* What is required *
Reproduce, from the lines below, exactly the stretch that begins at the line containing "shipping: 4.99 -> none" and ends at the line containing "subtotal: 277.51 -> 161.09", both included.

* Raw data *
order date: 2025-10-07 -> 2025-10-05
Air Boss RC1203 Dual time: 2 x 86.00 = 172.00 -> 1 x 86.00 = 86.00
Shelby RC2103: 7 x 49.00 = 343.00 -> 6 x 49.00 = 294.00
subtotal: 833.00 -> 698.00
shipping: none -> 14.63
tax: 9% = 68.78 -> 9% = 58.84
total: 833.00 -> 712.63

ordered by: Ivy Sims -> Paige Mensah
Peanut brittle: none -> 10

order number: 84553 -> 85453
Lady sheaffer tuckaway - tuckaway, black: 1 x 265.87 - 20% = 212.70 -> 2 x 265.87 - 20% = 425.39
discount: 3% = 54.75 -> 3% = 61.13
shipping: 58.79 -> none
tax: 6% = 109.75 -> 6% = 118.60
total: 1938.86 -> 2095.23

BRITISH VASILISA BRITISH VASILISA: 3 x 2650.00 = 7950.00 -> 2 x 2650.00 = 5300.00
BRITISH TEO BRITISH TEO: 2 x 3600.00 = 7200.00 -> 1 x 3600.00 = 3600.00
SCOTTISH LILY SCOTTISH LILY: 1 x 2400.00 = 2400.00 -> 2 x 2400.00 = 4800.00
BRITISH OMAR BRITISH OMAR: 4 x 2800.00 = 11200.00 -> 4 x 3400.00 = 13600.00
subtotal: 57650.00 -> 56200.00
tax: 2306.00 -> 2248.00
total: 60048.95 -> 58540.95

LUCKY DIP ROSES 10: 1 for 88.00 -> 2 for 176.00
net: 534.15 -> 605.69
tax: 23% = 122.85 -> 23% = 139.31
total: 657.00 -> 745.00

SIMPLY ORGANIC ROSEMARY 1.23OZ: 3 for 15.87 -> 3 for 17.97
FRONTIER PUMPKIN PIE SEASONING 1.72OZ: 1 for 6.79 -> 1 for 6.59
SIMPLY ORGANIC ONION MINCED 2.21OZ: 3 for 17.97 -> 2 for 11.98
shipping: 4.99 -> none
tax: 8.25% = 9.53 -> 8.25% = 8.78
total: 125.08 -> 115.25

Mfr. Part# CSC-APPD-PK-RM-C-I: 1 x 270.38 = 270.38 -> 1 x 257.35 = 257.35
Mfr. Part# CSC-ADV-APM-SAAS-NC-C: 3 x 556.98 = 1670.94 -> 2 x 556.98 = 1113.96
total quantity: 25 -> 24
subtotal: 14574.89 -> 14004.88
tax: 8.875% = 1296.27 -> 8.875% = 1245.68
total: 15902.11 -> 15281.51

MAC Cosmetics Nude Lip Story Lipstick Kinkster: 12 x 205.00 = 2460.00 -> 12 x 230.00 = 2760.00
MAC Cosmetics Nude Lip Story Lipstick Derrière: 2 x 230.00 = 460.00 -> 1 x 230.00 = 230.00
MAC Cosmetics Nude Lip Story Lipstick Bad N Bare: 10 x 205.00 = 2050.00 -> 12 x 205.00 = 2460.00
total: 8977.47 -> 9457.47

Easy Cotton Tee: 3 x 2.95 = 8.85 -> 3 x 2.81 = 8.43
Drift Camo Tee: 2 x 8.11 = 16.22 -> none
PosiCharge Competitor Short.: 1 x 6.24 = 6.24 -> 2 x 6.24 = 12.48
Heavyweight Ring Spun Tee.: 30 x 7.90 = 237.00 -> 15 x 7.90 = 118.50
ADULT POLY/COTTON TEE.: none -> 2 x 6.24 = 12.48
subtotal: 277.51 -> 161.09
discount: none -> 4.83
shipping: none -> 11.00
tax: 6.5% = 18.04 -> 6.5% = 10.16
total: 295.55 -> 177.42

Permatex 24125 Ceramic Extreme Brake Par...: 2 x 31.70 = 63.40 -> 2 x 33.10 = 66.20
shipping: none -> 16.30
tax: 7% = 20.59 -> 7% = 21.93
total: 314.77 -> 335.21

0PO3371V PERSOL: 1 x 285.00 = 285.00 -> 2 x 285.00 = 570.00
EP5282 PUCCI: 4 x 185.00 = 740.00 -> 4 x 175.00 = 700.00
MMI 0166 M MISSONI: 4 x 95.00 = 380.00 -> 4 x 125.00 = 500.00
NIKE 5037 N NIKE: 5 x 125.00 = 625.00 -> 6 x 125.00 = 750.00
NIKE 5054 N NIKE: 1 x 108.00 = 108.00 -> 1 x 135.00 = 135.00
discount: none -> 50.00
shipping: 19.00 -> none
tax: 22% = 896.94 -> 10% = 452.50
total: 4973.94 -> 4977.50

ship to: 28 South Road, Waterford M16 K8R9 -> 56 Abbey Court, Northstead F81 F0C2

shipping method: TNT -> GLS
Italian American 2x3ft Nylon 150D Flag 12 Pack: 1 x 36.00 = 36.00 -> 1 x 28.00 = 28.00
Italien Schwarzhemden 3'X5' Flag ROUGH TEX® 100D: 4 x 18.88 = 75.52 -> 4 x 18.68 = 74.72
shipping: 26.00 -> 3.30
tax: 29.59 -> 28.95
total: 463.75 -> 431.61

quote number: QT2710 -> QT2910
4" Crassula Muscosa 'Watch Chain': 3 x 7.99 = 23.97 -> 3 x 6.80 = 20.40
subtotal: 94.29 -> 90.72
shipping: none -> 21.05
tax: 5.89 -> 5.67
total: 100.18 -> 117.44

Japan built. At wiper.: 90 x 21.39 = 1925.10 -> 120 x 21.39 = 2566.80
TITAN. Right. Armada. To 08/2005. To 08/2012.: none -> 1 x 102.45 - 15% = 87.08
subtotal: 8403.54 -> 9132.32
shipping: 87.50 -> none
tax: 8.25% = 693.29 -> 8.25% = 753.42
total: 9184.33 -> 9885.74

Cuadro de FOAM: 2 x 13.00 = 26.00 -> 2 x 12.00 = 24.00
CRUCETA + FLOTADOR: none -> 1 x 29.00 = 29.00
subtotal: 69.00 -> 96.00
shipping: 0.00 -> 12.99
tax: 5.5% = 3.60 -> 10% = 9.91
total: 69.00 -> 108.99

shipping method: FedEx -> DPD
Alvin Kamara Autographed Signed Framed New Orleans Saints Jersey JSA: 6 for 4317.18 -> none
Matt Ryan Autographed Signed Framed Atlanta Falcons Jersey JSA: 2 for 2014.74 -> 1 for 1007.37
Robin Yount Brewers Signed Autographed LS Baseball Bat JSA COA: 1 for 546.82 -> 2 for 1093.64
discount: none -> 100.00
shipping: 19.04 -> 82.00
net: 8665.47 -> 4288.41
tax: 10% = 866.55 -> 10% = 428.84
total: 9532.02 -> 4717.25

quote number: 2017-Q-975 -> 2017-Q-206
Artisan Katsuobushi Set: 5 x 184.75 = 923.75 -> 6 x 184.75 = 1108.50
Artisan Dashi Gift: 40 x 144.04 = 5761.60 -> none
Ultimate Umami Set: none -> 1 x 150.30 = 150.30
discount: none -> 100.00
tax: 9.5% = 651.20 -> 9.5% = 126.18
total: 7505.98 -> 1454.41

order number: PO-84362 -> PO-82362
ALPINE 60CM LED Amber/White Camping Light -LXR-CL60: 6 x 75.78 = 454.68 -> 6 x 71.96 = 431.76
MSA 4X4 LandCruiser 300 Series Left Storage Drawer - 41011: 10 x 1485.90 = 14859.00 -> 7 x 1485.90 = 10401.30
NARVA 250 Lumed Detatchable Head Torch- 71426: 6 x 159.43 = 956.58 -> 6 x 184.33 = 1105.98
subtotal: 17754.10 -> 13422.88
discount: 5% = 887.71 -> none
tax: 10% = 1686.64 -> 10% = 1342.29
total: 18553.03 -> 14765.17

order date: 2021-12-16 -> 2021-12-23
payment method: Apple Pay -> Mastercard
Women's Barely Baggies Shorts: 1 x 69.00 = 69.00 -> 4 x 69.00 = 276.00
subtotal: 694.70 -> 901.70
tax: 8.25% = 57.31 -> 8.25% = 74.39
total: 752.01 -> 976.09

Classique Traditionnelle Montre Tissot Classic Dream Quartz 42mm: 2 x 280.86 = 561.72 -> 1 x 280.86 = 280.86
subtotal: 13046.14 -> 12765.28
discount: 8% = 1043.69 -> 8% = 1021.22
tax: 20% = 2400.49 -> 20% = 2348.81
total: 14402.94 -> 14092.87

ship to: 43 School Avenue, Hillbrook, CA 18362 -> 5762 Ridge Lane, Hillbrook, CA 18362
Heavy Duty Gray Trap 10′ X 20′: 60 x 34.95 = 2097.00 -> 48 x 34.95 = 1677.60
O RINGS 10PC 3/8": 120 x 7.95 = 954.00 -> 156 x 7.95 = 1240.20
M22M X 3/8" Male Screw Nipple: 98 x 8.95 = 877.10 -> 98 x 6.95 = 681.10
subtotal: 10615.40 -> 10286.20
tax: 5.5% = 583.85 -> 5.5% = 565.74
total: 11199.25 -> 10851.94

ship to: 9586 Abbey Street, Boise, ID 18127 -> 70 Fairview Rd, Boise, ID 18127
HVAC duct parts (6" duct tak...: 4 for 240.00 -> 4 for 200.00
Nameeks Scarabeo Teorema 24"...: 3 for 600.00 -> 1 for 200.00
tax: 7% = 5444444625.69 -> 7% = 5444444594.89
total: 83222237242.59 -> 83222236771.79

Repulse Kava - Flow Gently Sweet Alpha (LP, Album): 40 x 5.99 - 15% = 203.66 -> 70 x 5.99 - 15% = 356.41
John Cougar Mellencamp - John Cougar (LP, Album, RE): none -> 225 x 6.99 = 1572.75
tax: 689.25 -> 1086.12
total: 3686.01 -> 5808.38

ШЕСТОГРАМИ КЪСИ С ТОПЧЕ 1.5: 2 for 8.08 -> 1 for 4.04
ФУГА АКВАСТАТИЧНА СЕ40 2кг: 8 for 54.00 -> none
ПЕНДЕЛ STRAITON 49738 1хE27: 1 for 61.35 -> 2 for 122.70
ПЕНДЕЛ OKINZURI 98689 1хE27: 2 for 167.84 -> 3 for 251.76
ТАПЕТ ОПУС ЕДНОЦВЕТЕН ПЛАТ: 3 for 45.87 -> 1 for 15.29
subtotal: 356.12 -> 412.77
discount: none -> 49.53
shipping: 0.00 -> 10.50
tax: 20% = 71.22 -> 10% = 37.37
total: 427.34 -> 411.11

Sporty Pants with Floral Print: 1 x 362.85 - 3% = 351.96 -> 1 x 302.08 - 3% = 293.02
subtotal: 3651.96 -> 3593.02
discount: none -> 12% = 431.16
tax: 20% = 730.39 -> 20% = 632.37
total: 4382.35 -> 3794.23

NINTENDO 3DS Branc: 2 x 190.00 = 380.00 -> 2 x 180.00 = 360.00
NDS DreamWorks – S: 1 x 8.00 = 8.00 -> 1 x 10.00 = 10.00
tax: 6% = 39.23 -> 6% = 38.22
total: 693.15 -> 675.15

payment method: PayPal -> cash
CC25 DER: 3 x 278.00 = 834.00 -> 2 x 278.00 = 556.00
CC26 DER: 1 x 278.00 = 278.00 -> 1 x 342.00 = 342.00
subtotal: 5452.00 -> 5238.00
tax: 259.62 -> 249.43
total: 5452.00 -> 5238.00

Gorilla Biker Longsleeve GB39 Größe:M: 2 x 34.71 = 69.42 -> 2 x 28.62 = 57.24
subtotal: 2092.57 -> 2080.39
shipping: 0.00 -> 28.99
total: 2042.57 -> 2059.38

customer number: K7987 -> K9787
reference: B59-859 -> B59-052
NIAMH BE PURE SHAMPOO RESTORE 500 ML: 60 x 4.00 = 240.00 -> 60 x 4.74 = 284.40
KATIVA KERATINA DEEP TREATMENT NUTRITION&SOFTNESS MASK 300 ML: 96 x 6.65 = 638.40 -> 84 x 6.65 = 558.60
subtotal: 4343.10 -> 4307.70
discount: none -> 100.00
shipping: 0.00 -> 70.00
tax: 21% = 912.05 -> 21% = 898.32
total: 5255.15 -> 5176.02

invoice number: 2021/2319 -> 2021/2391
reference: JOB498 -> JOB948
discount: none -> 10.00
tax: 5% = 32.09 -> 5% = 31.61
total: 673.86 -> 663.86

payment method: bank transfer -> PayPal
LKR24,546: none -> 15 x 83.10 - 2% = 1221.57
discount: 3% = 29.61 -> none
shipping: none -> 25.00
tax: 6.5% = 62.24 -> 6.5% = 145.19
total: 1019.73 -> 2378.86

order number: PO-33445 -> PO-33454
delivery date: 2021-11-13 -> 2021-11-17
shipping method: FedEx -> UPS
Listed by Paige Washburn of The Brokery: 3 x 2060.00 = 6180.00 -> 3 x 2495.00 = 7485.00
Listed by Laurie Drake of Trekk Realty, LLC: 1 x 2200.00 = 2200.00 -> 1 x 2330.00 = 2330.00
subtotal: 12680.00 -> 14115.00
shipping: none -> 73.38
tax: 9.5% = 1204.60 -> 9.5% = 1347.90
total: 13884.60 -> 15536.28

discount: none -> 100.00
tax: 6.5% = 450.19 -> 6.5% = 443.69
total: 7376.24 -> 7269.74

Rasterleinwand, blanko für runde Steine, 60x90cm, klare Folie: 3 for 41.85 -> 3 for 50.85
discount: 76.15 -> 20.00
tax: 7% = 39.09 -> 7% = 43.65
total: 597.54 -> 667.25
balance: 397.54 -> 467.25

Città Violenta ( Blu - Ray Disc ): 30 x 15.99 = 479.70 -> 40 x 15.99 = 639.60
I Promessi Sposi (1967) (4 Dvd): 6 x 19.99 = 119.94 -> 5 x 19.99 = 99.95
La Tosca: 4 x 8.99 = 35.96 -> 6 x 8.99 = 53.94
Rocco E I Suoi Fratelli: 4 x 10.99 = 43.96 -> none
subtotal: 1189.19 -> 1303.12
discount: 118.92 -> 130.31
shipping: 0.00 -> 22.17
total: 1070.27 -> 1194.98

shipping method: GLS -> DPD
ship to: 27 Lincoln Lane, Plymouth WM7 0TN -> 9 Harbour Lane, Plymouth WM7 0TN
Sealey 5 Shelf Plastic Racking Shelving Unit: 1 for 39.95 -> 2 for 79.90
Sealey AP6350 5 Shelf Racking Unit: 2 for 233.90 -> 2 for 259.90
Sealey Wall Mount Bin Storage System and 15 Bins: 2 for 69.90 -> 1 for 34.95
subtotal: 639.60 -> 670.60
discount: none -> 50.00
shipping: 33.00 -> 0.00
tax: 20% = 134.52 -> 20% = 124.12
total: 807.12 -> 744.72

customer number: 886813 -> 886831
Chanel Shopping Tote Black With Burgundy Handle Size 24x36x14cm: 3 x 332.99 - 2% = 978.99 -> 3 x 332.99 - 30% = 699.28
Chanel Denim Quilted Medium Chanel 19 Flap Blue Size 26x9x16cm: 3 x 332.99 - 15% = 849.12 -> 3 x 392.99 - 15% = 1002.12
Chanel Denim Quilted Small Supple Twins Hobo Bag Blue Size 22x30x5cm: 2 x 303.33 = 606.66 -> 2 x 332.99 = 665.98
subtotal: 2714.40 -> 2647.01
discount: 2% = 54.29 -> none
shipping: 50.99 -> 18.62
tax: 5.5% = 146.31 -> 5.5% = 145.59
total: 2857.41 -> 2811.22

* Exercise answer *
shipping: 4.99 -> none
tax: 8.25% = 9.53 -> 8.25% = 8.78
total: 125.08 -> 115.25

Mfr. Part# CSC-APPD-PK-RM-C-I: 1 x 270.38 = 270.38 -> 1 x 257.35 = 257.35
Mfr. Part# CSC-ADV-APM-SAAS-NC-C: 3 x 556.98 = 1670.94 -> 2 x 556.98 = 1113.96
total quantity: 25 -> 24
subtotal: 14574.89 -> 14004.88
tax: 8.875% = 1296.27 -> 8.875% = 1245.68
total: 15902.11 -> 15281.51

MAC Cosmetics Nude Lip Story Lipstick Kinkster: 12 x 205.00 = 2460.00 -> 12 x 230.00 = 2760.00
MAC Cosmetics Nude Lip Story Lipstick Derrière: 2 x 230.00 = 460.00 -> 1 x 230.00 = 230.00
MAC Cosmetics Nude Lip Story Lipstick Bad N Bare: 10 x 205.00 = 2050.00 -> 12 x 205.00 = 2460.00
total: 8977.47 -> 9457.47

Easy Cotton Tee: 3 x 2.95 = 8.85 -> 3 x 2.81 = 8.43
Drift Camo Tee: 2 x 8.11 = 16.22 -> none
PosiCharge Competitor Short.: 1 x 6.24 = 6.24 -> 2 x 6.24 = 12.48
Heavyweight Ring Spun Tee.: 30 x 7.90 = 237.00 -> 15 x 7.90 = 118.50
ADULT POLY/COTTON TEE.: none -> 2 x 6.24 = 12.48
subtotal: 277.51 -> 161.09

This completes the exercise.